Supplied records ::
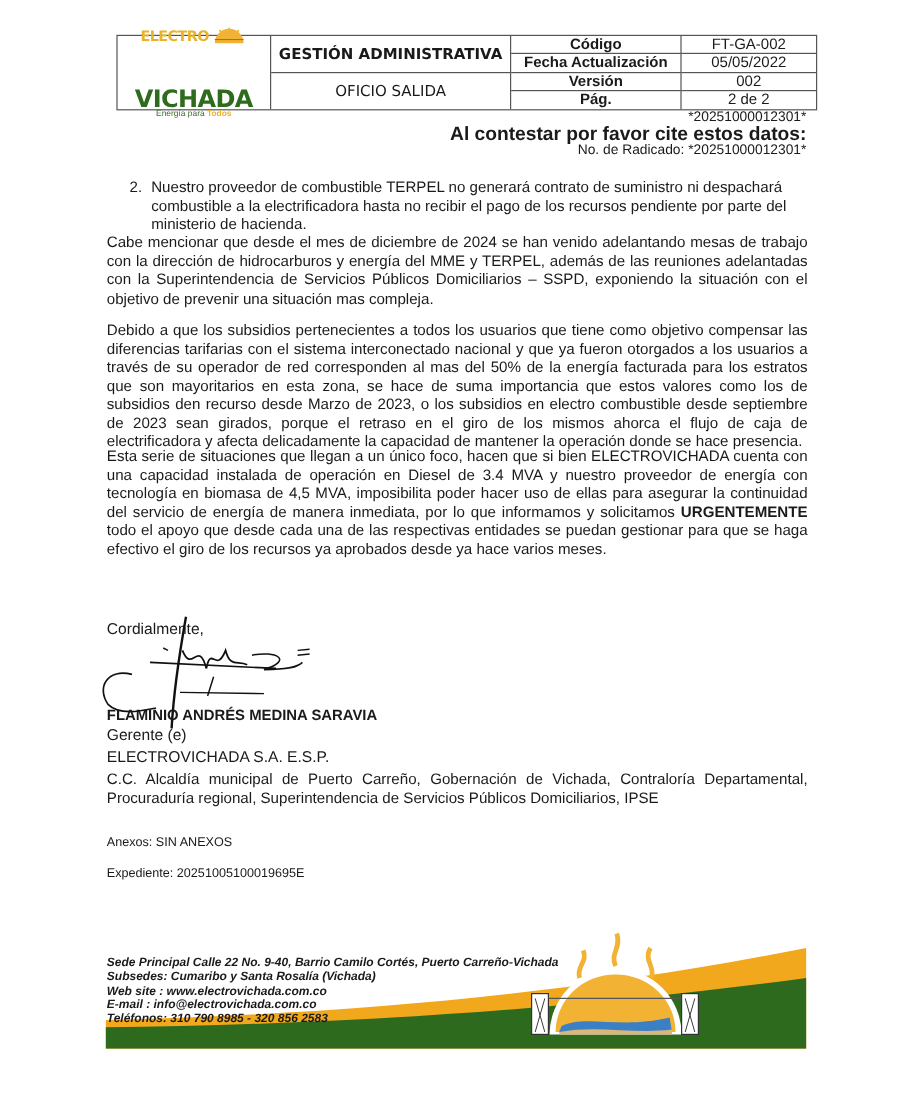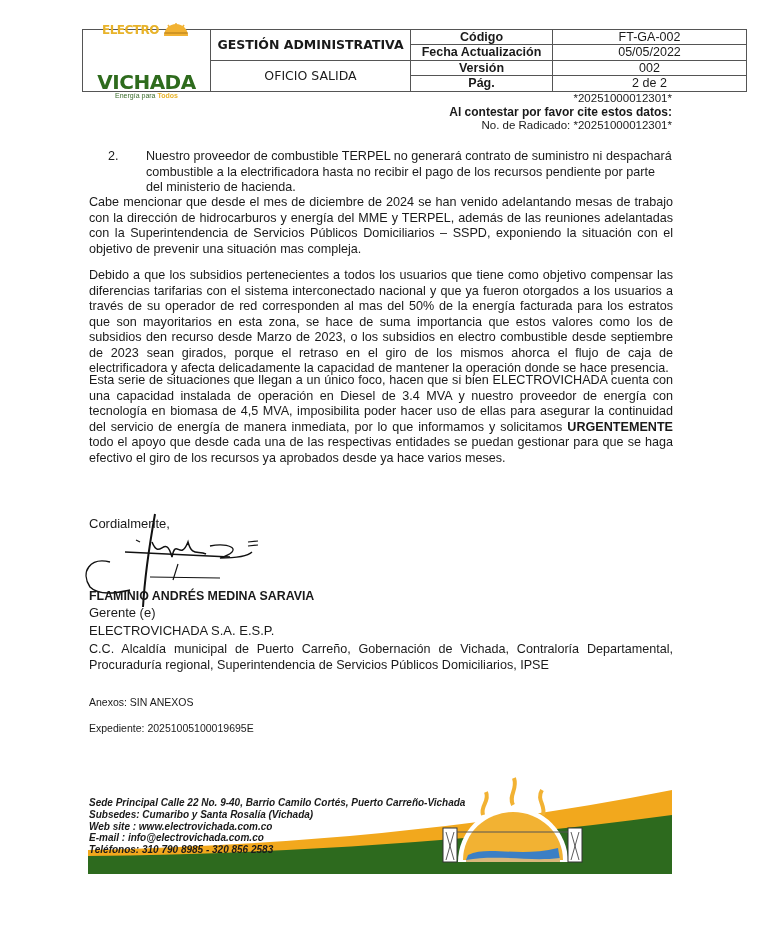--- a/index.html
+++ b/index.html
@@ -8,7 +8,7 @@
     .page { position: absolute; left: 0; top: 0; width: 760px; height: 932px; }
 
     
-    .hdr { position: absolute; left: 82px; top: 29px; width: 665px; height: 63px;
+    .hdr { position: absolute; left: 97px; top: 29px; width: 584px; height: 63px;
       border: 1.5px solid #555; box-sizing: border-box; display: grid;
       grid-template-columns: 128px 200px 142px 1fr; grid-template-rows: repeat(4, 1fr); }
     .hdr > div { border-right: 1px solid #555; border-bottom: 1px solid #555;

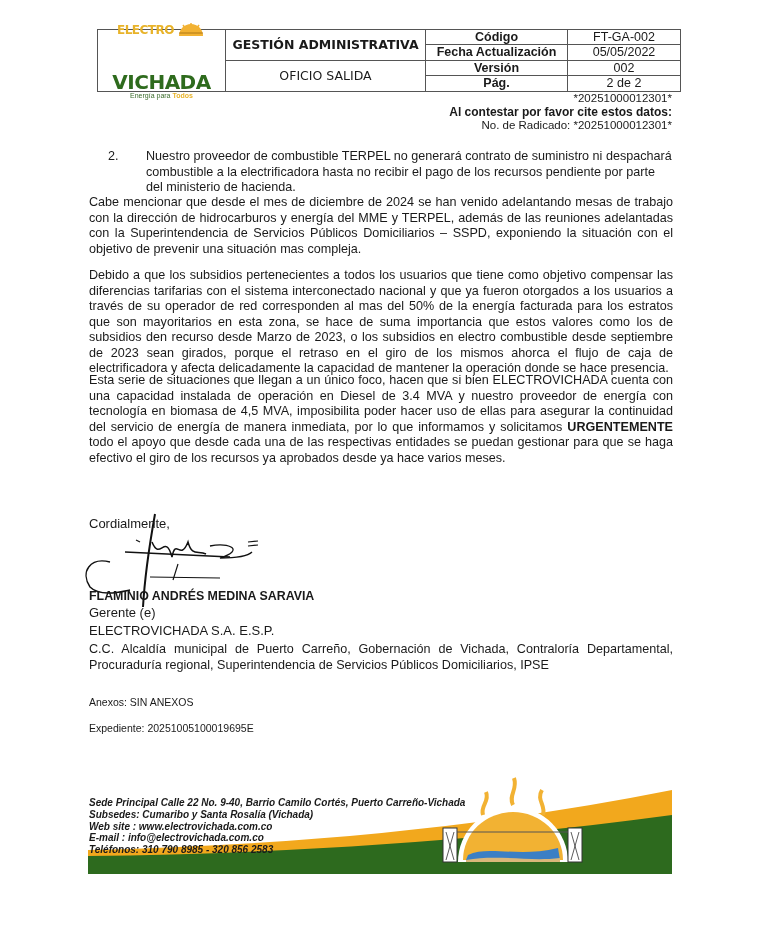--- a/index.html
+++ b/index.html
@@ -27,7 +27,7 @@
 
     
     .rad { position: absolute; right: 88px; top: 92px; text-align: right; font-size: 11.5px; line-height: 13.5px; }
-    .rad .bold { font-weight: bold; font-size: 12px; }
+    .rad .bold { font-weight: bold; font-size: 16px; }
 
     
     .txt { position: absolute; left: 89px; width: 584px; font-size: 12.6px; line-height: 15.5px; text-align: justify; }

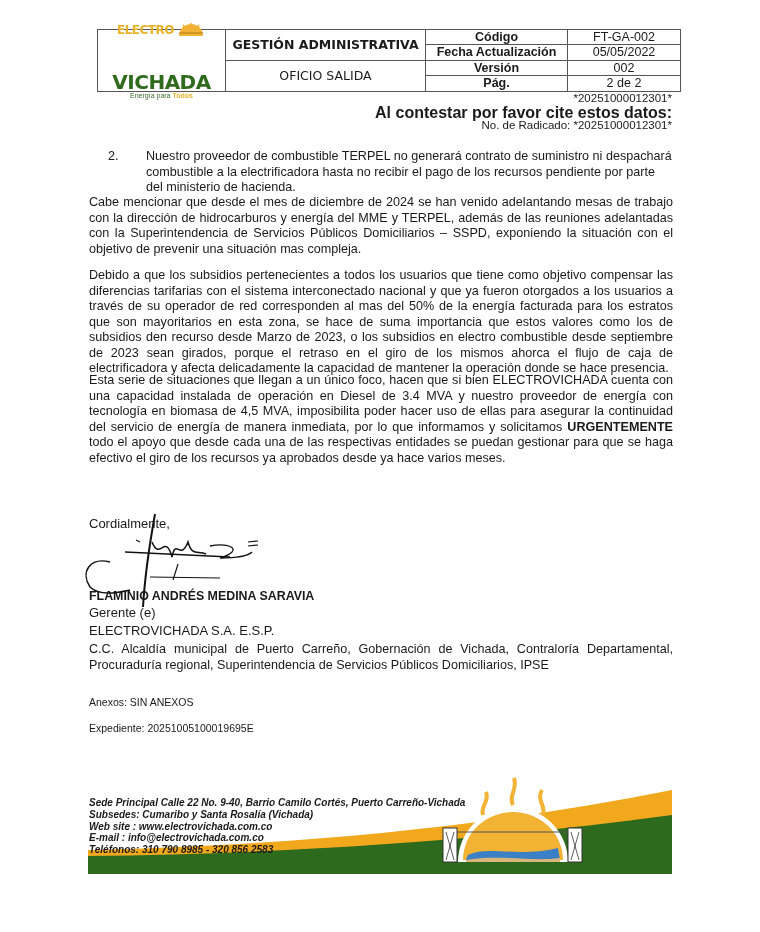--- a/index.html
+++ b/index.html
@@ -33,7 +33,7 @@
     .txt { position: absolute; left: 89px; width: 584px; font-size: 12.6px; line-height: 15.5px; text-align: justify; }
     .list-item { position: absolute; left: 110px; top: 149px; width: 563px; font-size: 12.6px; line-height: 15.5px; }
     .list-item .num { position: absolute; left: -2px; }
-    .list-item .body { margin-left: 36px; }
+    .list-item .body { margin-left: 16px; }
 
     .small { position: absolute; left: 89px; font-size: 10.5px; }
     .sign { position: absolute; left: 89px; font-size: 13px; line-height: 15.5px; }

Problem details :: Some lines in the data above hold the string "position". Find and copy each of them.

Result of the exercise ::
     .page { position: absolute; left: 0; top: 0; width: 760px; height: 932px; }
-    .hdr { position: absolute; left: 82px; top: 29px; width: 665px; height: 63px;
+    .hdr { position: absolute; left: 97px; top: 29px; width: 584px; height: 63px;
     .rad { position: absolute; right: 88px; top: 92px; text-align: right; font-size: 11.5px; line-height: 13.5px; }
     .txt { position: absolute; left: 89px; width: 584px; font-size: 12.6px; line-height: 15.5px; text-align: justify; }
     .txt { position: absolute; left: 89px; width: 584px; font-size: 12.6px; line-height: 15.5px; text-align: justify; }
     .list-item { position: absolute; left: 110px; top: 149px; width: 563px; font-size: 12.6px; line-height: 15.5px; }
     .list-item .num { position: absolute; left: -2px; }
     .small { position: absolute; left: 89px; font-size: 10.5px; }
     .sign { position: absolute; left: 89px; font-size: 13px; line-height: 15.5px; }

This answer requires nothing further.